Im Zusammenhang mit der Ukraine, der IS-Gefahr im Nahen Osten, mit Afghanistan, der Bündnisverpflichtungen der NATO erfahren wir in letzter Zeit erstaunliches aus den Medien:

Bundeswehr habe nur noch 300 Leos, eine handvoll Jets, zwei, drei Hubschrauber und ein (1!) U-Boot! Die Truppe schiesse mit einem Krummlaufgewehr, zumindest wenn der warm geschossen sei?
Zur Luftverlegung müsse man Kapazitäten der Russen bzw. der Ukras anmieten. Das gehe natürlich nur, wenn die nicht gleichzeitig als Feind gelten.

Abrüstung ist zwar grundsätzlich eine feine Sache, auch dann, wenn sie unfreiwillig und einseitig erfolgt!

Aber es fällt mir schon ziemlich schwer diesen Meldungen Glauben zu schenken?

Es gibt einen Wasserkopf an Controlling und militärischer Führung der Bundeswehr? Die bekommt regelmäßig Zahlen und Daten über Einsatzfähigkeit der Systeme hierarchisch nach oben gemeldet. Sie hat gewiss Vorstellungen vom aktuellen und künftigen Bedarf, qualitativ und quantitativ und daraus abgeleitet dem Finanzbedarf.

Es gibt eine politische Führung der Bundeswehr, Minister, Staatssekretäre, Abgeordnete, Räte und Ausschüsse.

Sie müssten von den Militärs über Stärken und Schwächen ausreichend informiert worden sein?

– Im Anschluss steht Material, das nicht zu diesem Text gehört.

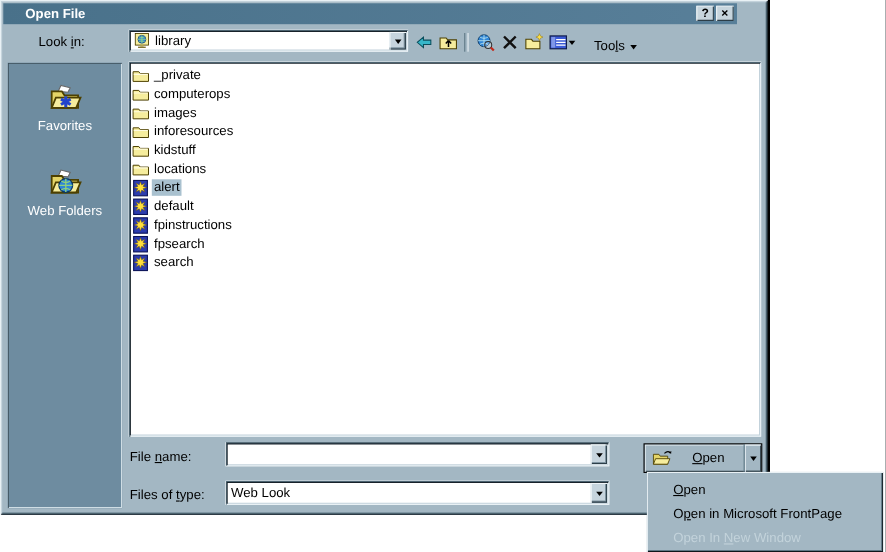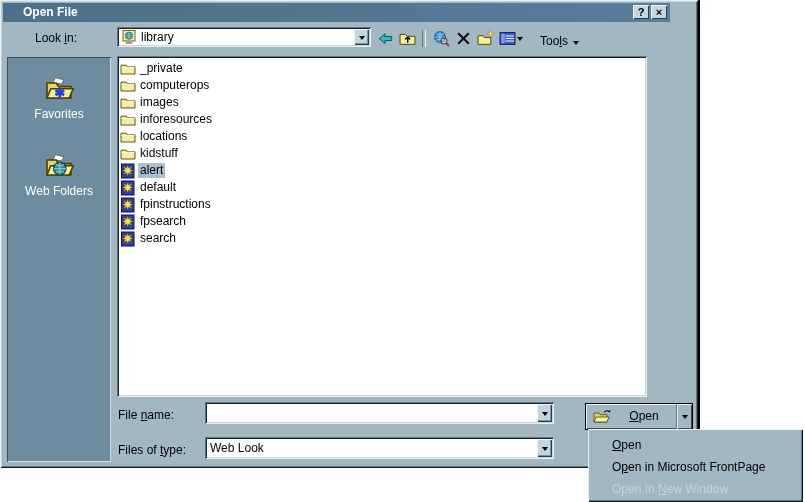"_private" .filelist { width: 530px -> 575px }
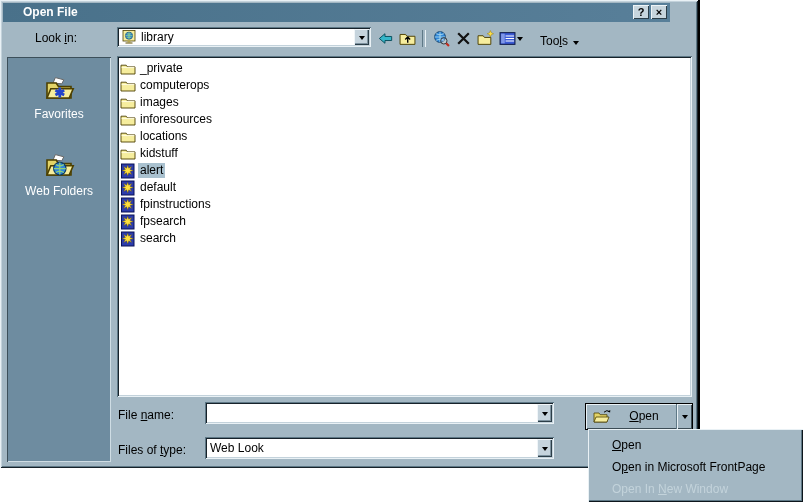"locations" div.file-row { order: before "kidstuff" -> after "kidstuff" }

Wie kann es dann sein, dass eine mit der Rüstungsindustrie vielfältig verbandelte Unionsgeführte Bundesregierung quasi für eine nahezu handlungsunfähige Bundeswehr verantwortlich ist? Ist dies nicht ein starker Hinweis auf erhebliche Korruption?

Stimmt mittlerweile wenigstens die Zahl der Kitaplätze beim Bund?

Welche Ministerin mit sturmfest-blonder Helmfrisur und Hang zu dramatischen Portraits vor Kriegsgerät verantwortet dieses Chaos?